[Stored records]
□ □ □ □

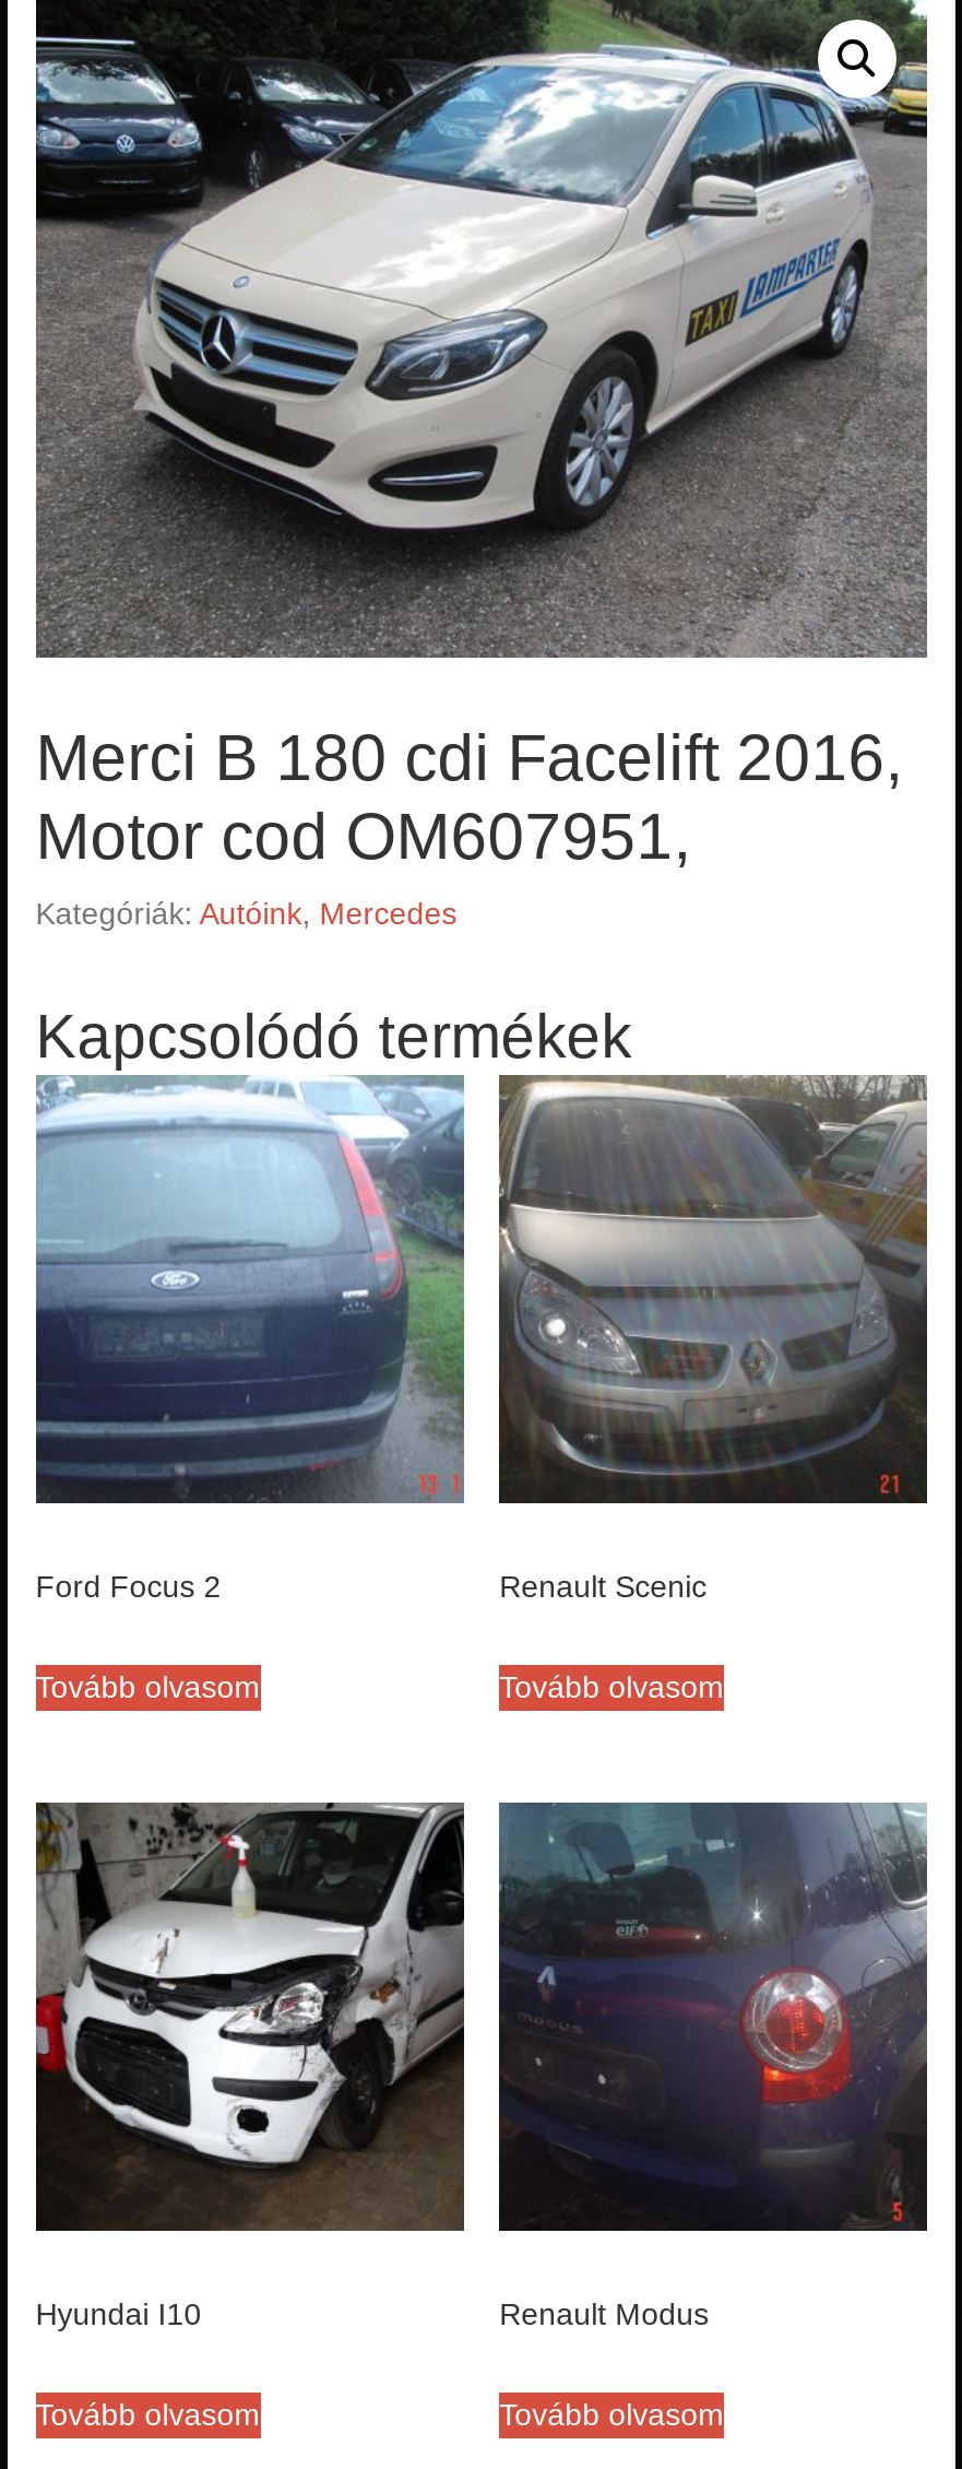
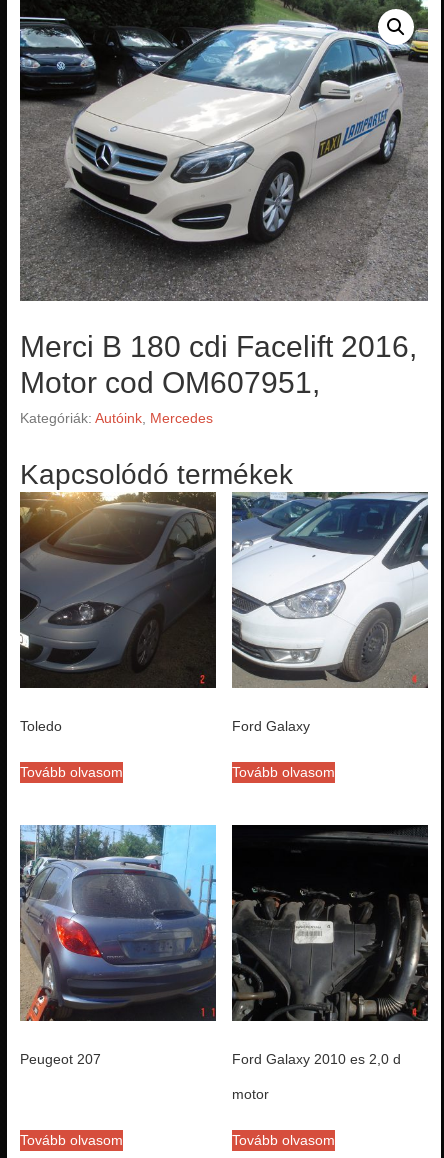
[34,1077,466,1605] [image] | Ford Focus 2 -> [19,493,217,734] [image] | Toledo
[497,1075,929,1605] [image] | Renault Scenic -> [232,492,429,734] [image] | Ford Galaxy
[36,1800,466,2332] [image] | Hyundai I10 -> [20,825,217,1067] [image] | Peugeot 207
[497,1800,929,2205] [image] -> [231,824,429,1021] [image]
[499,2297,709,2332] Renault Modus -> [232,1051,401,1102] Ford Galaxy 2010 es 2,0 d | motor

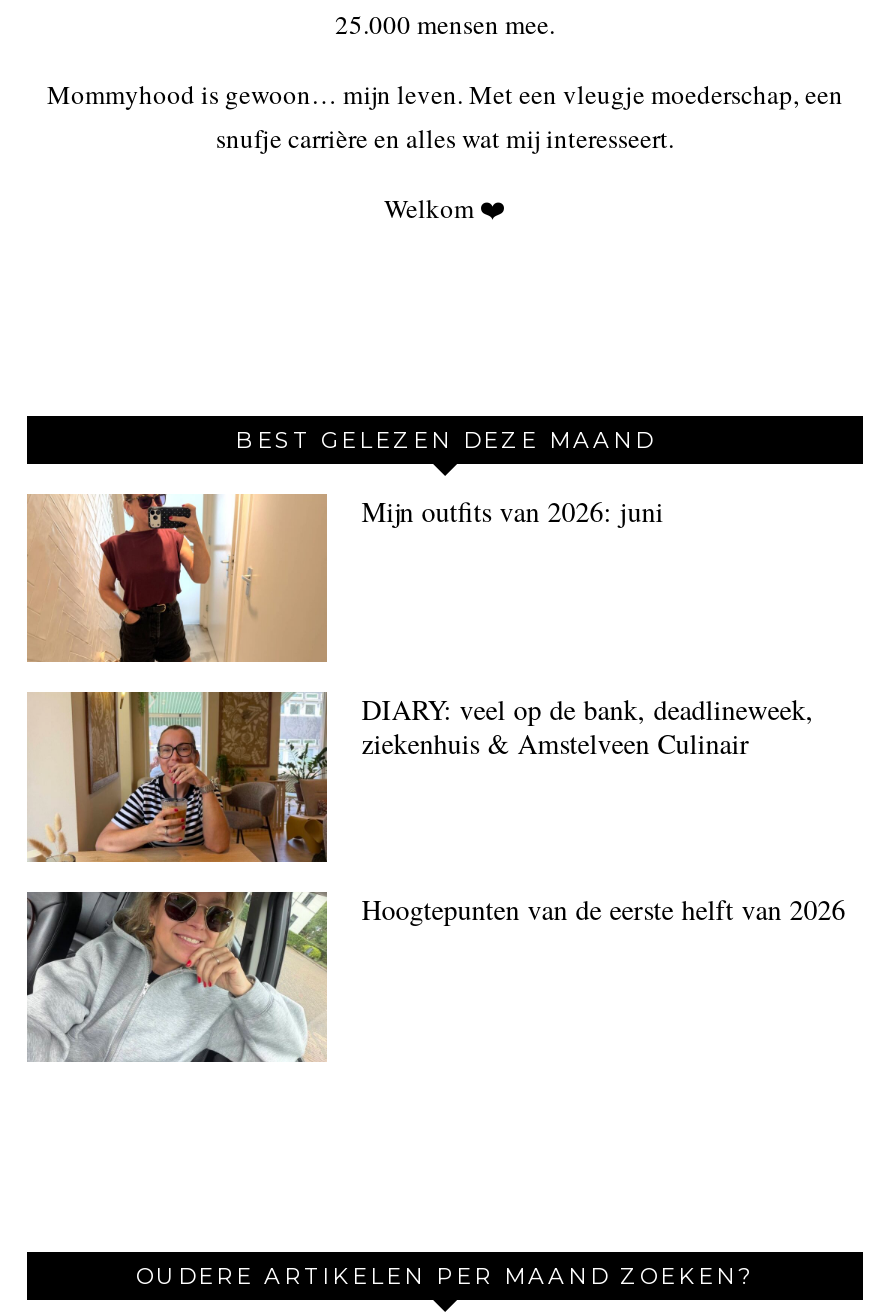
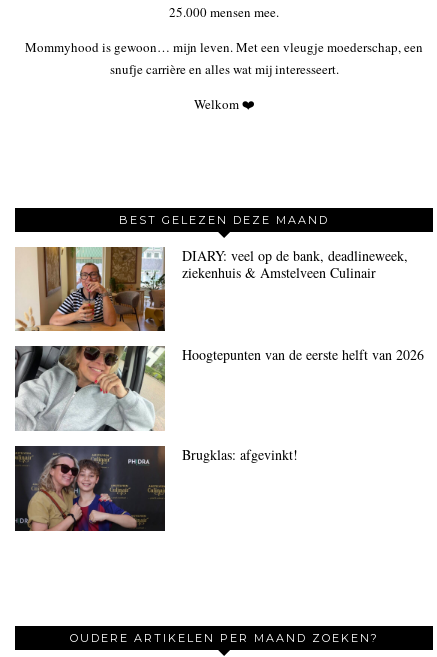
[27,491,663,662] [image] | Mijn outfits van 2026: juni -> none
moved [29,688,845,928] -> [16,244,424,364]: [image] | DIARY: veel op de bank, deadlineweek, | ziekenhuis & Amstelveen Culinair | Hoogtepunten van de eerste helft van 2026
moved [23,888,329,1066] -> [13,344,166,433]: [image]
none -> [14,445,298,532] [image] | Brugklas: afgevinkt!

□ □ □ □

What to do: In the entries above, please find the line with "[497,1075,929,1605] [image] |" and the line with "[497,1800,929,2205] [image] ->", then write out exactly those two lines and every line between them, and nothing more.

Solution to this problem:
[497,1075,929,1605] [image] | Renault Scenic -> [232,492,429,734] [image] | Ford Galaxy
[36,1800,466,2332] [image] | Hyundai I10 -> [20,825,217,1067] [image] | Peugeot 207
[497,1800,929,2205] [image] -> [231,824,429,1021] [image]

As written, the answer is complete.